OK, so it was a children’s show and I don’t have any kids.  Understandably, one might think that was a little quirky (Hello, my name is Terri but you can call me Aunt Creepster) BUT I am friends with one of the programming coordinators at James V. Brown Library.  The library, opened in 1907, is a gorgeous building bequeathed to the city by lumber baron James VanDuzee Brown (and thus not to be confused with a certain other James Brown, regardless of the music being performed).  Performers–Ellis, and anyone who plays there for First Friday events–get to play in the Rotunda Room, which boasts a beautiful stained glass rotunda and wrought iron gazebo.  It’s kind of an amazing place to spend a day regardless of why you’re there.  I got to help set up and hang out and feel all cool.  What a different person I’ve become, now that I think hauling chairs around a library on a Saturday morning to prep for a kids’ show is “cool”.  And yet I was.  A girl can’t help it, even if I wasn’t quite a roadie and was more of a…ummmm…venue monkey.  Or something.

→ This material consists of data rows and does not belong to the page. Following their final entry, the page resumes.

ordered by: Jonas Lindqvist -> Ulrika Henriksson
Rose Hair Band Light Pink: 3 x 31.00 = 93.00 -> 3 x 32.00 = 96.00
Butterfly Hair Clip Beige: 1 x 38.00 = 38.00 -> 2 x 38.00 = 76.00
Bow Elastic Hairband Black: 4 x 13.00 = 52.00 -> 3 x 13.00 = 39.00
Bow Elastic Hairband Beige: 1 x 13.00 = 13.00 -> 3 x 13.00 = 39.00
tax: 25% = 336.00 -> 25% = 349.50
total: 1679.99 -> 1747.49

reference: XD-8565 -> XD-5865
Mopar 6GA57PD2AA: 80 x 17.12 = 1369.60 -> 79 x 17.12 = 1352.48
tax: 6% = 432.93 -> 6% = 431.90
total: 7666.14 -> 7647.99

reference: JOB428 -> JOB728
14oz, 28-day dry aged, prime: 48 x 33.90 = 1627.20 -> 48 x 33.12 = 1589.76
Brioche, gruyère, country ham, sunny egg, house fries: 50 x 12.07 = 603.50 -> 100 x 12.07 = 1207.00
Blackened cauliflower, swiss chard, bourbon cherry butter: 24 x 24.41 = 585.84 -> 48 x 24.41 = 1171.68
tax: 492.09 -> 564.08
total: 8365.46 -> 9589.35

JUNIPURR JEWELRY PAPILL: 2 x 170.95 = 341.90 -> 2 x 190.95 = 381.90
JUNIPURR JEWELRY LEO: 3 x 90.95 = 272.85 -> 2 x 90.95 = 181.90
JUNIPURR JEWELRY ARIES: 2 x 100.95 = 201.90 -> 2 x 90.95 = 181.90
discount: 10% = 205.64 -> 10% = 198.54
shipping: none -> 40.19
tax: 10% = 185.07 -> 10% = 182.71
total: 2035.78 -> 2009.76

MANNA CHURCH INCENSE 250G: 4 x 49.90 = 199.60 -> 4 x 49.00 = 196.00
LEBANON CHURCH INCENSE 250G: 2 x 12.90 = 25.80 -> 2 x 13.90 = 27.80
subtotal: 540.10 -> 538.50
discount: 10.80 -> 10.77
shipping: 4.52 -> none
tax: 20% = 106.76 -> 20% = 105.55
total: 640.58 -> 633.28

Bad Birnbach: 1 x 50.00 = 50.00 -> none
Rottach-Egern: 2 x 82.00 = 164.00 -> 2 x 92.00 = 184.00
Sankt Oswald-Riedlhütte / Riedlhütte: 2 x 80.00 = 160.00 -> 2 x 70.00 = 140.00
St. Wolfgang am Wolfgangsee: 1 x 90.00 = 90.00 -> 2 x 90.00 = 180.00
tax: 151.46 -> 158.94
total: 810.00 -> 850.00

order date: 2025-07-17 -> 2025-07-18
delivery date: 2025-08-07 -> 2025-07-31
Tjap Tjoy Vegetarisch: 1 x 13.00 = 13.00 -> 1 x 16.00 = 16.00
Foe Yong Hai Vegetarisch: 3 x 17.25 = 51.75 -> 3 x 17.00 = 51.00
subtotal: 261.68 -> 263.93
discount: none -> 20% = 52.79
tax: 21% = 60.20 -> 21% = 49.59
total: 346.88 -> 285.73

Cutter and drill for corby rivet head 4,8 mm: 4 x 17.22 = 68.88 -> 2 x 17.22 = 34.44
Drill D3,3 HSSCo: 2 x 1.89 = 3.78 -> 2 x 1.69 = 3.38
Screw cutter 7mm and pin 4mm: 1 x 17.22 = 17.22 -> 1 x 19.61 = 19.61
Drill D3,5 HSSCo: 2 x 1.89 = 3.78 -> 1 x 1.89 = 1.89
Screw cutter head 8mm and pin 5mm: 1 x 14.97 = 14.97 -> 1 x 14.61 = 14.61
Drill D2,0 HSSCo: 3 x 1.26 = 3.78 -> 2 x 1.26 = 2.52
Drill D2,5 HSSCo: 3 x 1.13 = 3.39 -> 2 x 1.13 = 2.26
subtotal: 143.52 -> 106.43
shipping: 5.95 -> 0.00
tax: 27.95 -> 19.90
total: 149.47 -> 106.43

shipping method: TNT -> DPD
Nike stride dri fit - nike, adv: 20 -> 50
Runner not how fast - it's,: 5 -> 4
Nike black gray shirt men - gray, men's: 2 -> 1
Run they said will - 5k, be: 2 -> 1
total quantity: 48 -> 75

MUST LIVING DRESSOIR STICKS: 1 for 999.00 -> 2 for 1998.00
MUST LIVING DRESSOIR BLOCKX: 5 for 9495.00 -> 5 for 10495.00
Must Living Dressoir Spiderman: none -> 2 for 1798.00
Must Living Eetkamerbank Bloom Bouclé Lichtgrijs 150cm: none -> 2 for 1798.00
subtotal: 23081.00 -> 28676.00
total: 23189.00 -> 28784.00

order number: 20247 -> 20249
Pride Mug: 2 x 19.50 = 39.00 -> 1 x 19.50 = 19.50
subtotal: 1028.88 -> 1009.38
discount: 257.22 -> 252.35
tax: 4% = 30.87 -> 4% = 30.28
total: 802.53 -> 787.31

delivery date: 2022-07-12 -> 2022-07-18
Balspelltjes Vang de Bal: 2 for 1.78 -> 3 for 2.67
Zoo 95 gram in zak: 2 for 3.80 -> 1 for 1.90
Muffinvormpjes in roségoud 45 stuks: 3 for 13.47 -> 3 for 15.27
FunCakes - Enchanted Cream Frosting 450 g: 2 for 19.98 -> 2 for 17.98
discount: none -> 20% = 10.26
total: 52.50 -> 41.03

Here’s the thing: even when he’s putting on a kid’s show, Ellis Paul is a great act to catch.  He’s funny and engaging.  He keeps the kids entertained and throws in enough references so the parents “get” that he’s winking at them.  He plays long enough to be worth it but not so long that the kids are losing their minds.  And even though these songs are written for children, they’re still conceptually interesting.  I didn’t know there was such a thing called “wabi-sabi“, never mind that it was a Japanese aesthetic that focuses on the acceptance of imperfection.  Not until I heard a song about it at a kid’s show.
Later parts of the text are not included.